M’étant aperçu que mon fameux « trait de crayon » sur les cartes Michelin passait juste à côté de la communauté de l’Arche de Lanza des Vasto, à la Borie-Noble, je fais le projet de m’y rendre ce dimanche soir, … où me rejoindront Vincent et Elisabeth, qui souhaitent marcher quelques jours avec moi. Ils ont d’ailleurs déjà pris contact avec la communauté.

Si vous voulez des conseils hautement spirituels et certains constats qui élèvent l’âme, en voici l’un ou l’autre. P.ex. Si, comme c’est mon cas, vous raffolez du Comté, surtout n’en achetez pas par des chaleurs comme celles-ci, vous ne récolterez que de l’huile au déballage ! Prenez plutôt un Camembert le plus jeune possible : après une journée, vous constaterez qu’il a atteint le degré optimal de vieillissement.

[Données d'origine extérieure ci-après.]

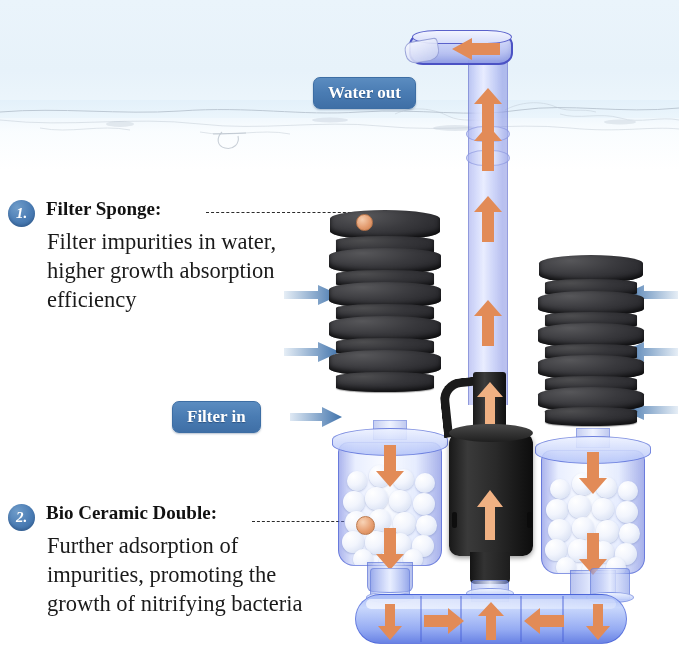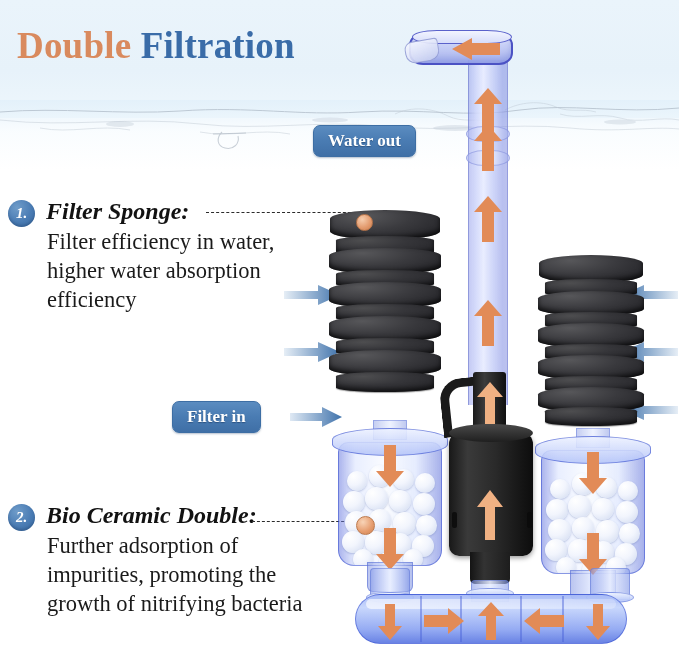--- a/index.html
+++ b/index.html
@@ -45,39 +45,39 @@
     text-align:center;
     border-radius:7px;
     background:linear-gradient(180deg,#5b8cc0 0%, #4a7cb3 48%, #3f6fa6 100%);
     border:1px solid #3d6ea4;
     box-shadow:0 1px 2px rgba(40,70,110,0.35);
     line-height:1;
     padding:6px 14px 7px 14px;
     text-shadow:0 1px 1px rgba(25,55,95,0.55);
     white-space:nowrap;
   }
-  #badge-water-out { left:313px; top:77px;margin-top:48px; }
+  #badge-water-out { left:313px; top:77px; }
   #badge-water-in  { left:172px; top:401px; }
 
   
   .item { position:absolute; }
   #item-1 { left:8px; top:198px; width:300px; }
   #item-2 { left:8px; top:502px; width:312px; }
 
   .num {
     position:absolute; left:0; top:2px;
     width:27px; height:27px; border-radius:50%;
     background:radial-gradient(circle at 34% 28%, #6f9cc9 0%, #4a7cb4 55%, #3c6ea6 100%);
     color:#fff; font-weight:bold; font-size:15px; font-style:italic;
     text-align:center; line-height:27px;
     box-shadow:inset 0 -2px 3px rgba(25,55,95,0.35);
   }
   .head {
     position:absolute; left:38px; top:0;
-    font-weight:bold; font-style:italic; font-size:24px; color:#121212;
+    font-weight:bold; font-size:19px; color:#121212;
     white-space:nowrap;
   }
   .body {
     position:absolute; left:39px; top:30px;
     font-size:22.5px; color:#1a1a1a; line-height:1.28;
     width:265px;
   }
   #item-2 .body { width:275px; }
 
   .dash {
@@ -294,44 +294,40 @@
       </g>
       <g fill="#c2ccd8" opacity="0.4">
         <ellipse cx="120" cy="26" rx="14" ry="3"></ellipse>
         <ellipse cx="330" cy="22" rx="18" ry="2.5"></ellipse>
         <ellipse cx="455" cy="30" rx="22" ry="3"></ellipse>
         <ellipse cx="620" cy="24" rx="16" ry="2.5"></ellipse>
       </g>
     </svg>
   </div>
 
-  <div class="title">
-    <span class="w1">Double</span>
-    <span class="w2">Filtration</span>
-  </div>
 
   <div class="badge" id="badge-water-out">Water out</div>
   <div class="badge" id="badge-water-in">Filter in</div>
 
   <div class="barrow" style="left:290px; top:406px; width:52px;">
     <svg width="52" height="22" viewBox="0 0 52 22">
       <defs>
           <linearGradient id="gA" x1="0" y1="0" x2="1" y2="0">
         <stop offset="0" stop-color="#dfe9f4"></stop>
             <stop offset="1" stop-color="#3f72ab"></stop>
       </linearGradient>
         </defs>
       <path d="M0,7 L32,7 L32,1 L52,11 L32,21 L32,15 L0,15 Z" fill="url(#gA)"></path>
     </svg>
   </div>
 
   <div class="item" id="item-1">
     <div class="num">1.</div>
     <div class="head">Filter Sponge:</div>
-    <div class="body">Filter efficiency in water, higher water absorption efficiency</div>
+    <div class="body">Filter impurities in water, higher growth absorption efficiency</div>
   </div>
   <div class="dash" id="dash-1"></div>
 
   <div class="item" id="item-2">
     <div class="num">2.</div>
     <div class="head">Bio Ceramic Double:</div>
     <div class="body">Further adsorption of impurities, promoting the growth of nitrifying bacteria</div>
   </div>
   <div class="dash" id="dash-2"></div>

La région ici, le Larzac, est le royaume des papillons : superbe échantillonnage. Quand je m’arrête pour souffler un peu, ils viennent se poser sur moi par dizaines ; est-ce qu’ils me prendraient pour une fleur par hasard ?

Quant au « reste », qu’il convient de lire entre les lignes, vous devinerez que l’aventure vaut la peine d’être vécue. Si ce n’est pas évident, appelez au secours.

A tous/toutes, je dis quelque chose de plus que mes salutations distinguées, Et à la prochaine !

Marc

PS : La barbe ? Elle pousse bien, merci : je l’arrose tous les jours.